Le début des hostilités a créé un bouleversement très profond dans l’opinion. Mais dès avril 2022, les Russes se sont adaptés psychologiquement. Au début, les gens regardaient constamment les informations sur “l’opération militaire spéciale”. Puis au bout de quelques mois, ils ont commencé à lire beaucoup moins de choses sur la guerre, pour se préserver.

En réalité, les Russes sont habitués à faire face à des situations difficiles. Ce fut le cas dans les années 1990 et 2000, et en 2014, au moment de la première série de sanctions contre la Russie après l’annexion de la Crimée. A l’époque, la population avait déjà dû s’adapter, elle s’est habituée à ce type de périodes. C’est probablement à cause de cette capacité d’adaptation que la Russie a réussi à absorber de nouvelles sanctions beaucoup plus fortes.

Dans l’ensemble, les Russes croient-ils le discours du Kremlin sur les objectifs de la guerre, sur le fait que la Russie ne combat pas l’Ukraine, mais l’Occident ?

La télévision d’Etat russe joue un rôle très important dans la formation de l’opinion. Elle reste la principale source d’information des générations les plus âgées. L’Internet russe est relativement libre, mais le gouvernement investit beaucoup de ressources pour essayer de le contrôler.

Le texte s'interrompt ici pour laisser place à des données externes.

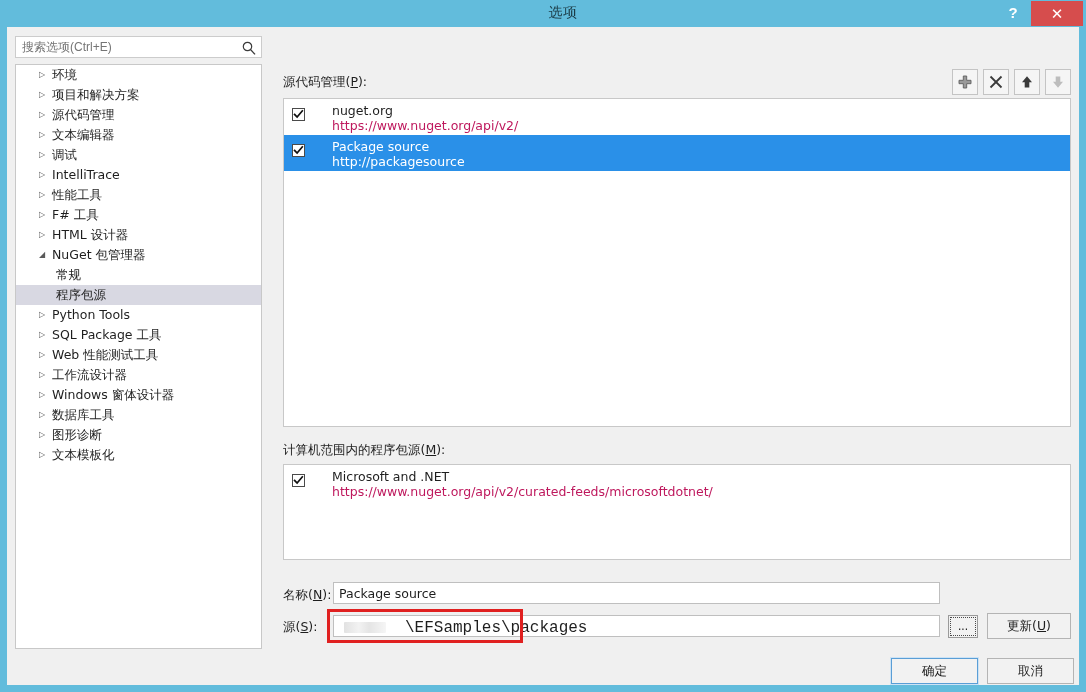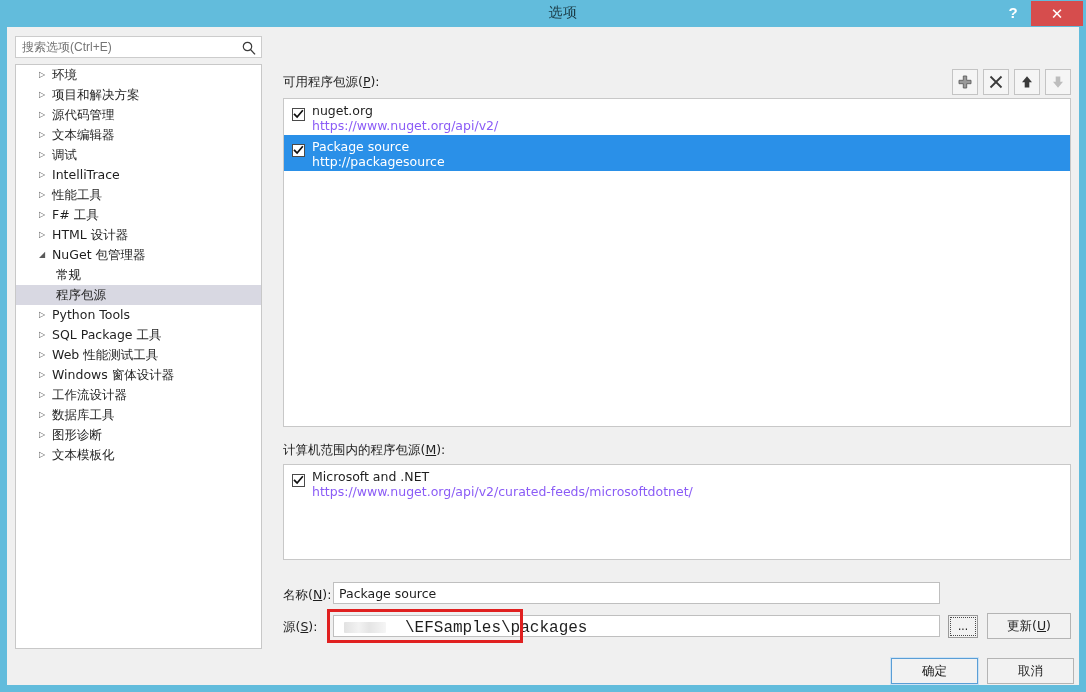--- a/index.html
+++ b/index.html
@@ -394,7 +394,7 @@
 
     <div id="right">
 
-      <div class="field-label" id="avail-label"><span>可用程序包源(</span><span class="accel">P</span><span>):</span></div>
+      <div class="field-label" id="avail-label"><span>源代码管理(</span><span class="accel">P</span><span>):</span></div>
 
       <div class="tool-btn" id="btn-add">
         <svg width="16" height="16" viewBox="0 0 16 16">

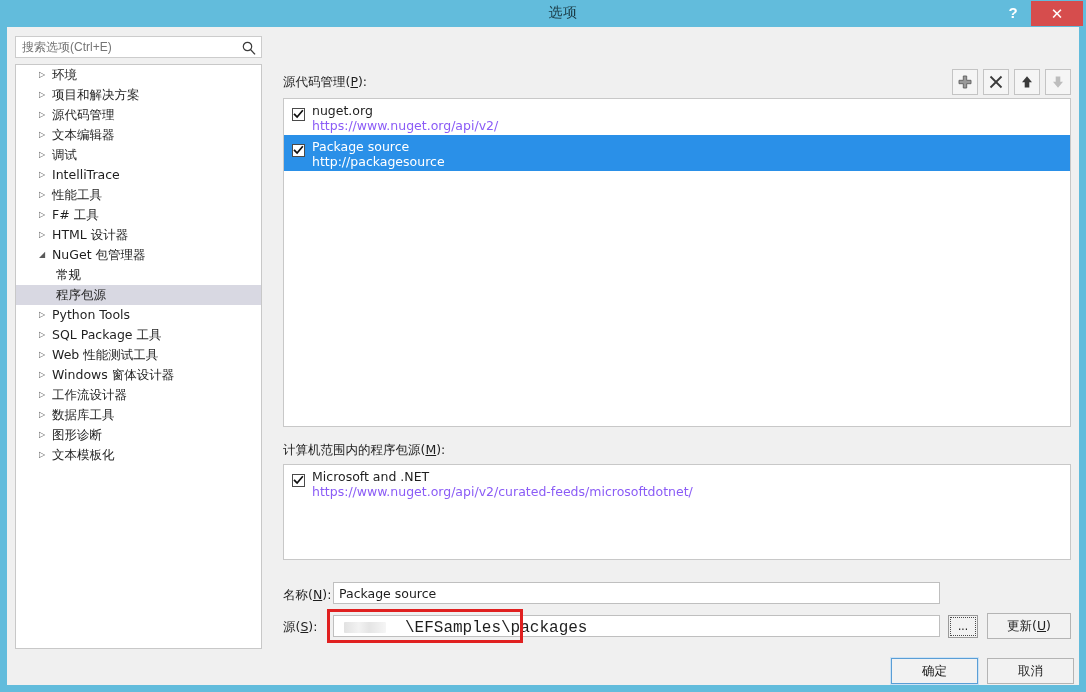--- a/index.html
+++ b/index.html
@@ -204,7 +204,7 @@
   }
   .src-check svg { display: block; }
   .src-text {
-    margin-left: 24px;
+    margin-left: 44px;
     line-height: 15px;
   }
   .src-name {

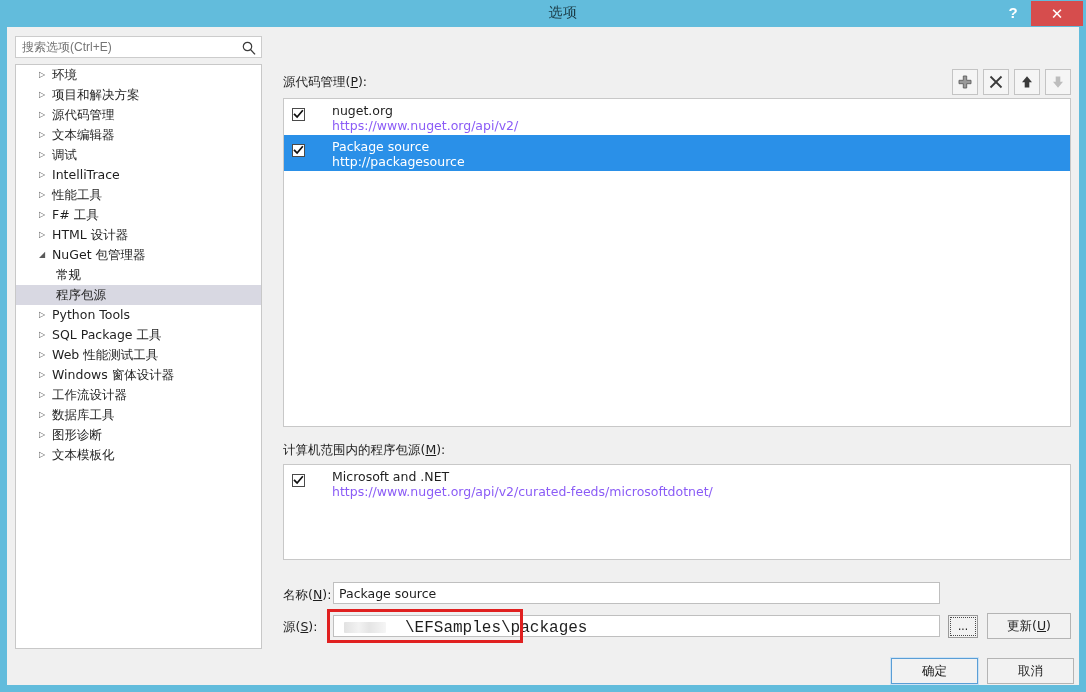--- a/index.html
+++ b/index.html
@@ -214,7 +214,7 @@
   }
   .src-url {
     font-size: 12.5px;
-    color: #8b5cf6;
+    color: #be185d;
     font-family: "DejaVu Sans", sans-serif;
   }
   .src-row.selected .src-name,

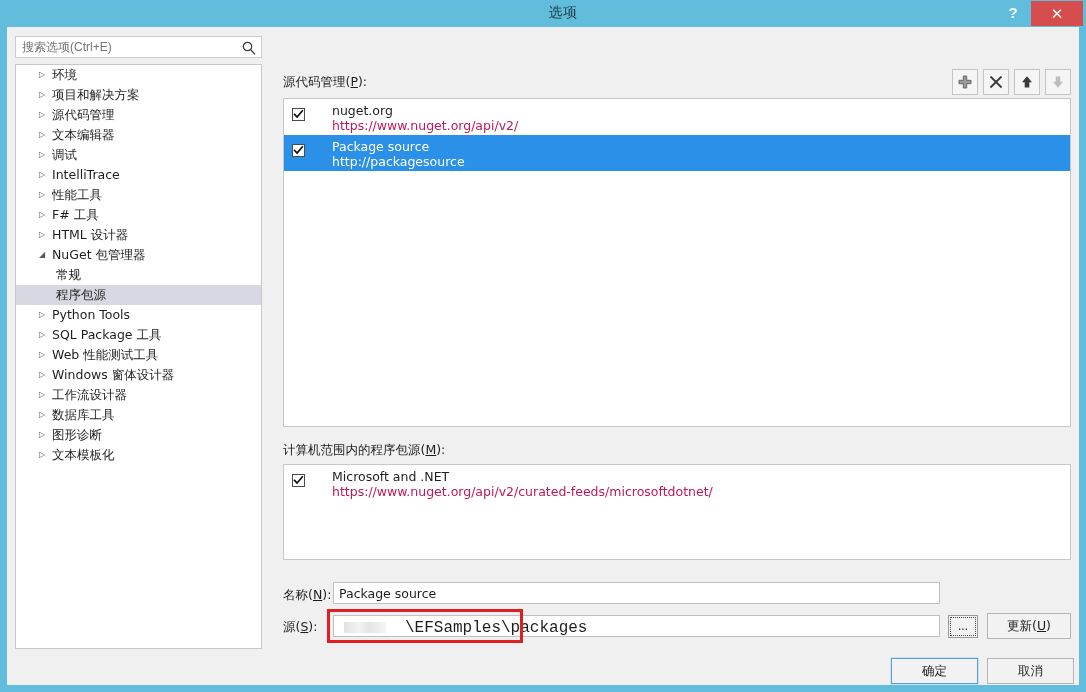--- a/index.html
+++ b/index.html
@@ -385,8 +385,8 @@
         <div class="tree-item depth0"><span class="tree-arrow">▷</span><span class="tree-label">Python Tools</span></div>
         <div class="tree-item depth0"><span class="tree-arrow">▷</span><span class="tree-label">SQL Package 工具</span></div>
         <div class="tree-item depth0"><span class="tree-arrow">▷</span><span class="tree-label">Web 性能测试工具</span></div>
+        <div class="tree-item depth0"><span class="tree-arrow">▷</span><span class="tree-label">工作流设计器</span></div>
         <div class="tree-item depth0"><span class="tree-arrow">▷</span><span class="tree-label">Windows 窗体设计器</span></div>
-        <div class="tree-item depth0"><span class="tree-arrow">▷</span><span class="tree-label">工作流设计器</span></div>
         <div class="tree-item depth0"><span class="tree-arrow">▷</span><span class="tree-label">数据库工具</span></div>
         <div class="tree-item depth0"><span class="tree-arrow">▷</span><span class="tree-label">图形诊断</span></div>
         <div class="tree-item depth0"><span class="tree-arrow">▷</span><span class="tree-label">文本模板化</span></div>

Globalement, le Kremlin est donc en mesure d’imposer son discours. Avant le début des hostilités, le pouvoir a répandu l’idée que l’Occident l’entraînait dans une guerre qu’elle ne voulait pas, mais qui était nécessaire pour lui résister. Le conflit est perçu en Russie comme une réponse à l’extension de l’Otan aux frontières de la Russie.

Il y a eu, à l’époque de Gorbatchev et quelques années après, l’espoir dans le pays que la Russie, les Etats-Unis et l’Europe deviendraient alliés. Mais ensuite, ces espoirs ont été déçus. Avant même l’arrivée au pouvoir de Poutine, fin 1999, la méfiance à l’égard de l’Occident était déjà grande. C’est ce que l’élite russe ressentait, et elle a réussi à transmettre ce sentiment à la majorité de la population.

Comment la population réagirait-elle à une éventuelle deuxième vague de mobilisation dans l’armée ?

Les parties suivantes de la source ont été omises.